Return each line of the records with nothing changed, pictures excepted.

[Dataset entries]
#####

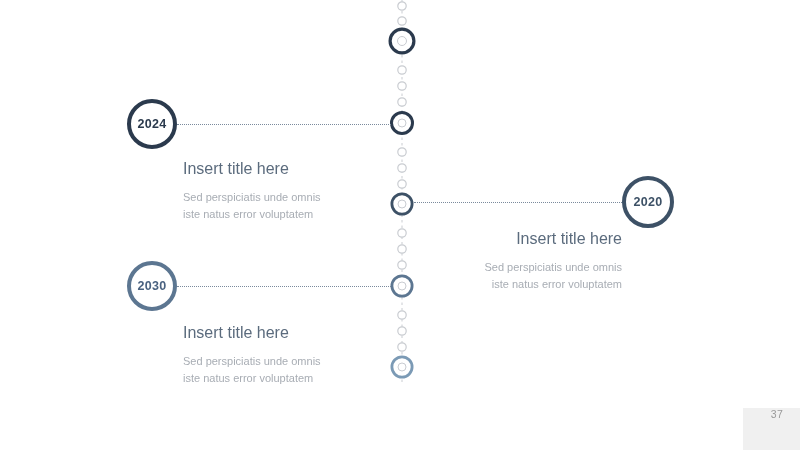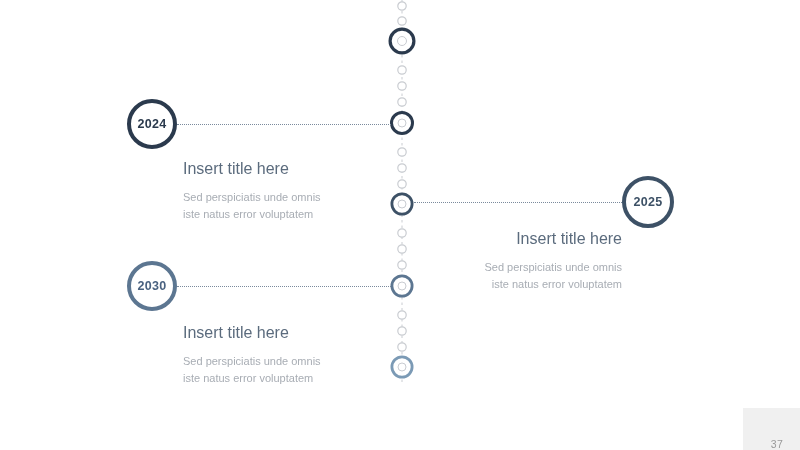--- a/index.html
+++ b/index.html
@@ -148,7 +148,7 @@
       </div>
       <div class="connector" style="left: 414px; top: 202px; width: 208px;"></div>
       <div class="badge" style="width: 52px; height: 52px; left: 622px; top: 176px; border: 4.2px solid rgb(61, 81, 102);">
-        <span class="badge-label" style="color: rgb(61, 81, 102);">2025</span>
+        <span class="badge-label" style="color: rgb(61, 81, 102);">2020</span>
       </div>
       <div class="textblock align-right" style="top: 229px; left: 322px; width: 300px;">
         <div class="tb-title">Insert title here</div>

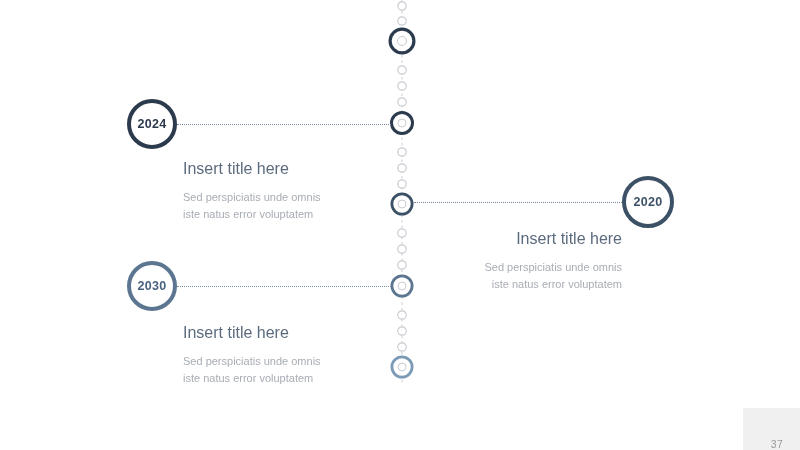--- a/index.html
+++ b/index.html
@@ -85,7 +85,7 @@
     height: 42px;
     background: #f0f0f0;
     display: flex;
-    align-items: flex-end;
+    align-items: flex-start;
     justify-content: center;
     font-size: 10.5px;
     color: #9a9a9a;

#####

_Solution_.
--- a/index.html
+++ b/index.html
@@ -148,7 +148,7 @@
       </div>
       <div class="connector" style="left: 414px; top: 202px; width: 208px;"></div>
       <div class="badge" style="width: 52px; height: 52px; left: 622px; top: 176px; border: 4.2px solid rgb(61, 81, 102);">
-        <span class="badge-label" style="color: rgb(61, 81, 102);">2025</span>
+        <span class="badge-label" style="color: rgb(61, 81, 102);">2020</span>
       </div>
       <div class="textblock align-right" style="top: 229px; left: 322px; width: 300px;">
         <div class="tb-title">Insert title here</div>

--- a/index.html
+++ b/index.html
@@ -85,7 +85,7 @@
     height: 42px;
     background: #f0f0f0;
     display: flex;
-    align-items: flex-end;
+    align-items: flex-start;
     justify-content: center;
     font-size: 10.5px;
     color: #9a9a9a;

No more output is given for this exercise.